Exercise instructions →
The records below are to be returned word for word, with pictures left out.

[Front-end code change data]
· · ·

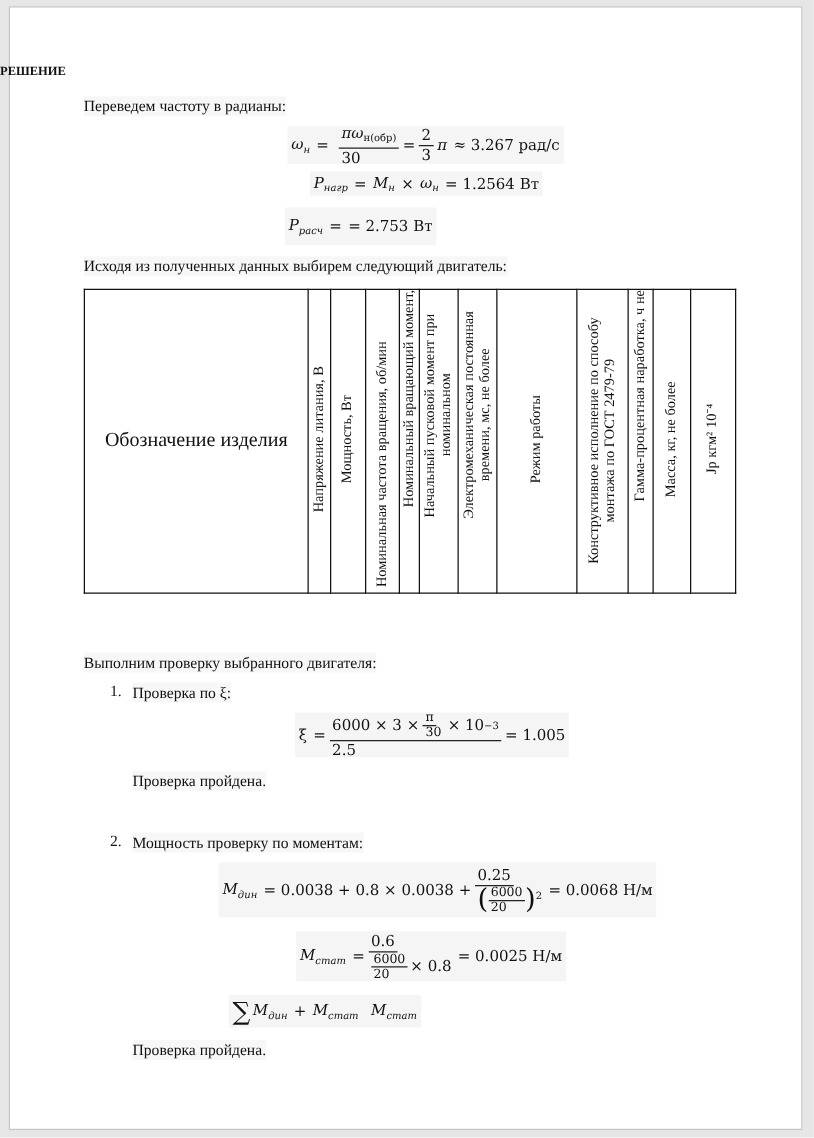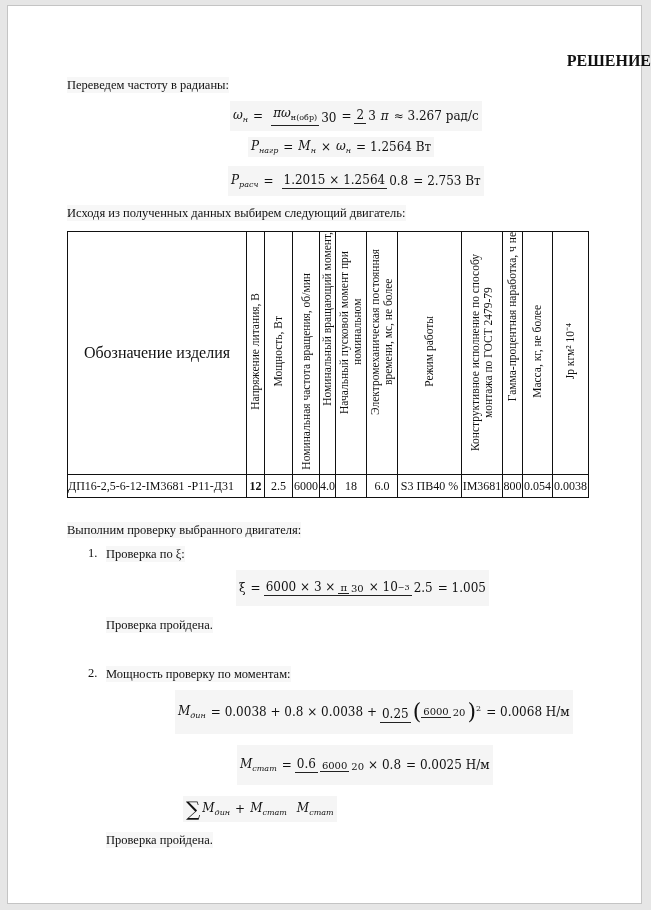--- a/index.html
+++ b/index.html
@@ -6,28 +6,28 @@
     body {
       width: 651px; height: 910px; background: #e6e6e6;
       position: relative; overflow: hidden;
       font-family: "Liberation Serif", serif; color: #111;
     }
     .page {
       position: absolute; left: 7px; top: 5px; width: 635px; height: 899px;
       background: #fff; border: 1px solid #c4c4c4; box-sizing: border-box;
     }
     .abs { position: absolute; }
-    .title { left: 0; width: 651px; top: 52px; text-align: right; font-weight: bold; font-size: 16px; }
+    .title { left: 0; width: 651px; top: 52px; text-align: left; font-weight: bold; font-size: 10px; }
     .para { font-size: 12.5px; white-space: nowrap; background: #f7f7f7; line-height: 16px; }
     .formula {
       position: absolute; background: #f5f5f5;
       font-family: "DejaVu Serif", serif; font-size: 12px;
       display: flex; align-items: center; white-space: nowrap; padding: 0 3px;
     }
-    .frac { display: inline-flex; flex-direction: row; align-items: flex-end; margin: 0 3px; vertical-align: middle; }
+    .frac { display: inline-flex; flex-direction: column; align-items: flex-start; margin: 0 3px; vertical-align: middle; }
     .frac .num { padding: 0 2px; border-bottom: 1px solid #222; line-height: 15px; }
     .frac .den { padding: 0 2px; line-height: 15px; }
     .frac.small { font-size: 10px; }
     .frac.small .num, .frac.small .den { line-height: 11px; }
     .it { font-style: italic; }
     sub { font-size: 8px; vertical-align: -3px; }
     sup { font-size: 8px; }
     .sp { display: inline-block; width: 5px; }
 
     table.spec {
@@ -77,58 +77,40 @@
   <span class="it"><span>M</span><sub>н</sub></span>
   <span class="sp"></span><span>×</span><span class="sp"></span>
   <span class="it"><span>ω</span><sub>н</sub></span>
   <span class="sp"></span>
   <span>= 1.2564 Вт</span>
 </div>
 
 <div class="formula" style="left:228px; top:166px; height:30px;">
   <span class="it"><span>P</span><sub>расч</sub></span>
   <span class="sp"></span>=<span class="sp"></span>
-  <span class="frac">
-    <span class="num">1.2015 × 1.2564</span>
-    <span class="den">0.8</span>
-  </span>
   <span>= 2.753 Вт</span>
 </div>
 
 <div class="abs para" style="left:67px; top:205px;">Исходя из полученных данных выбирем следующий двигатель:</div>
 
 <table class="spec">
   <tbody>
       <tr class="hdr-row">
     <td style="width:178px;"><span style="font-size:16px;">Обозначение изделия</span></td>
     <td style="width:17px;"><span class="vert">Напряжение литания, В</span></td>
     <td style="width:27px;"><span class="vert">Мощность, Вт</span></td>
     <td style="width:26px; vertical-align:bottom;"><span class="vert">Номинальная частота вращения, об/мин</span></td>
     <td style="width:15px; vertical-align:top;"><span class="vert" style="max-height:200px;">Номинальный вращающий момент,</span></td>
     <td style="width:30px; vertical-align:top;"><span class="vert" style="max-height:200px;">Начальный пусковой момент при номинальном</span></td>
     <td style="width:30px; vertical-align:top;"><span class="vert" style="max-height:200px;">Электромеханическая постоянная времени, мс, не более</span></td>
     <td style="width:63px;"><span class="vert">Режим работы</span></td>
     <td style="width:40px; vertical-align:bottom;"><span class="vert" style="max-height:235px;">Конструктивное исполнение по способу монтажа по ГОСТ 2479-79</span></td>
     <td style="width:19px; vertical-align:top;"><span class="vert" style="max-height:200px;">Гамма-процентная наработка, ч не</span></td>
     <td style="width:29px;"><span class="vert">Масса, кг, не более</span></td>
     <td style="width:35px;"><span class="vert">Jр кгм² 10⁻⁴</span></td>
-  </tr>
-  <tr class="data-row">
-    <td style="text-align:left;">ДП16-2,5-6-12-IM3681 -Р11-Д31</td>
-    <td style="font-weight:bold;">12</td>
-    <td>2.5</td>
-    <td>6000</td>
-    <td>4.0</td>
-    <td>18</td>
-    <td>6.0</td>
-    <td>S3 ПВ40 %</td>
-    <td>IM3681</td>
-    <td>800</td>
-    <td>0.054</td>
-    <td>0.0038</td>
   </tr>
 </tbody>
   </table>
 
 <div class="abs para" style="left:67px; top:522px;">Выполним проверку выбранного двигателя:</div>
 
 <div class="abs list-num" style="left:88px; top:546px;">1.</div>
 <div class="abs para" style="left:106px; top:546px;">Проверка по ξ:</div>
 
 <div class="formula" style="left:236px; top:570px; height:36px;">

· · ·

Solved problem →
--- a/index.html
+++ b/index.html
@@ -6,28 +6,28 @@
     body {
       width: 651px; height: 910px; background: #e6e6e6;
       position: relative; overflow: hidden;
       font-family: "Liberation Serif", serif; color: #111;
     }
     .page {
       position: absolute; left: 7px; top: 5px; width: 635px; height: 899px;
       background: #fff; border: 1px solid #c4c4c4; box-sizing: border-box;
     }
     .abs { position: absolute; }
-    .title { left: 0; width: 651px; top: 52px; text-align: right; font-weight: bold; font-size: 16px; }
+    .title { left: 0; width: 651px; top: 52px; text-align: left; font-weight: bold; font-size: 10px; }
     .para { font-size: 12.5px; white-space: nowrap; background: #f7f7f7; line-height: 16px; }
     .formula {
       position: absolute; background: #f5f5f5;
       font-family: "DejaVu Serif", serif; font-size: 12px;
       display: flex; align-items: center; white-space: nowrap; padding: 0 3px;
     }
-    .frac { display: inline-flex; flex-direction: row; align-items: flex-end; margin: 0 3px; vertical-align: middle; }
+    .frac { display: inline-flex; flex-direction: column; align-items: flex-start; margin: 0 3px; vertical-align: middle; }
     .frac .num { padding: 0 2px; border-bottom: 1px solid #222; line-height: 15px; }
     .frac .den { padding: 0 2px; line-height: 15px; }
     .frac.small { font-size: 10px; }
     .frac.small .num, .frac.small .den { line-height: 11px; }
     .it { font-style: italic; }
     sub { font-size: 8px; vertical-align: -3px; }
     sup { font-size: 8px; }
     .sp { display: inline-block; width: 5px; }
 
     table.spec {
@@ -77,58 +77,40 @@
   <span class="it"><span>M</span><sub>н</sub></span>
   <span class="sp"></span><span>×</span><span class="sp"></span>
   <span class="it"><span>ω</span><sub>н</sub></span>
   <span class="sp"></span>
   <span>= 1.2564 Вт</span>
 </div>
 
 <div class="formula" style="left:228px; top:166px; height:30px;">
   <span class="it"><span>P</span><sub>расч</sub></span>
   <span class="sp"></span>=<span class="sp"></span>
-  <span class="frac">
-    <span class="num">1.2015 × 1.2564</span>
-    <span class="den">0.8</span>
-  </span>
   <span>= 2.753 Вт</span>
 </div>
 
 <div class="abs para" style="left:67px; top:205px;">Исходя из полученных данных выбирем следующий двигатель:</div>
 
 <table class="spec">
   <tbody>
       <tr class="hdr-row">
     <td style="width:178px;"><span style="font-size:16px;">Обозначение изделия</span></td>
     <td style="width:17px;"><span class="vert">Напряжение литания, В</span></td>
     <td style="width:27px;"><span class="vert">Мощность, Вт</span></td>
     <td style="width:26px; vertical-align:bottom;"><span class="vert">Номинальная частота вращения, об/мин</span></td>
     <td style="width:15px; vertical-align:top;"><span class="vert" style="max-height:200px;">Номинальный вращающий момент,</span></td>
     <td style="width:30px; vertical-align:top;"><span class="vert" style="max-height:200px;">Начальный пусковой момент при номинальном</span></td>
     <td style="width:30px; vertical-align:top;"><span class="vert" style="max-height:200px;">Электромеханическая постоянная времени, мс, не более</span></td>
     <td style="width:63px;"><span class="vert">Режим работы</span></td>
     <td style="width:40px; vertical-align:bottom;"><span class="vert" style="max-height:235px;">Конструктивное исполнение по способу монтажа по ГОСТ 2479-79</span></td>
     <td style="width:19px; vertical-align:top;"><span class="vert" style="max-height:200px;">Гамма-процентная наработка, ч не</span></td>
     <td style="width:29px;"><span class="vert">Масса, кг, не более</span></td>
     <td style="width:35px;"><span class="vert">Jр кгм² 10⁻⁴</span></td>
-  </tr>
-  <tr class="data-row">
-    <td style="text-align:left;">ДП16-2,5-6-12-IM3681 -Р11-Д31</td>
-    <td style="font-weight:bold;">12</td>
-    <td>2.5</td>
-    <td>6000</td>
-    <td>4.0</td>
-    <td>18</td>
-    <td>6.0</td>
-    <td>S3 ПВ40 %</td>
-    <td>IM3681</td>
-    <td>800</td>
-    <td>0.054</td>
-    <td>0.0038</td>
   </tr>
 </tbody>
   </table>
 
 <div class="abs para" style="left:67px; top:522px;">Выполним проверку выбранного двигателя:</div>
 
 <div class="abs list-num" style="left:88px; top:546px;">1.</div>
 <div class="abs para" style="left:106px; top:546px;">Проверка по ξ:</div>
 
 <div class="formula" style="left:236px; top:570px; height:36px;">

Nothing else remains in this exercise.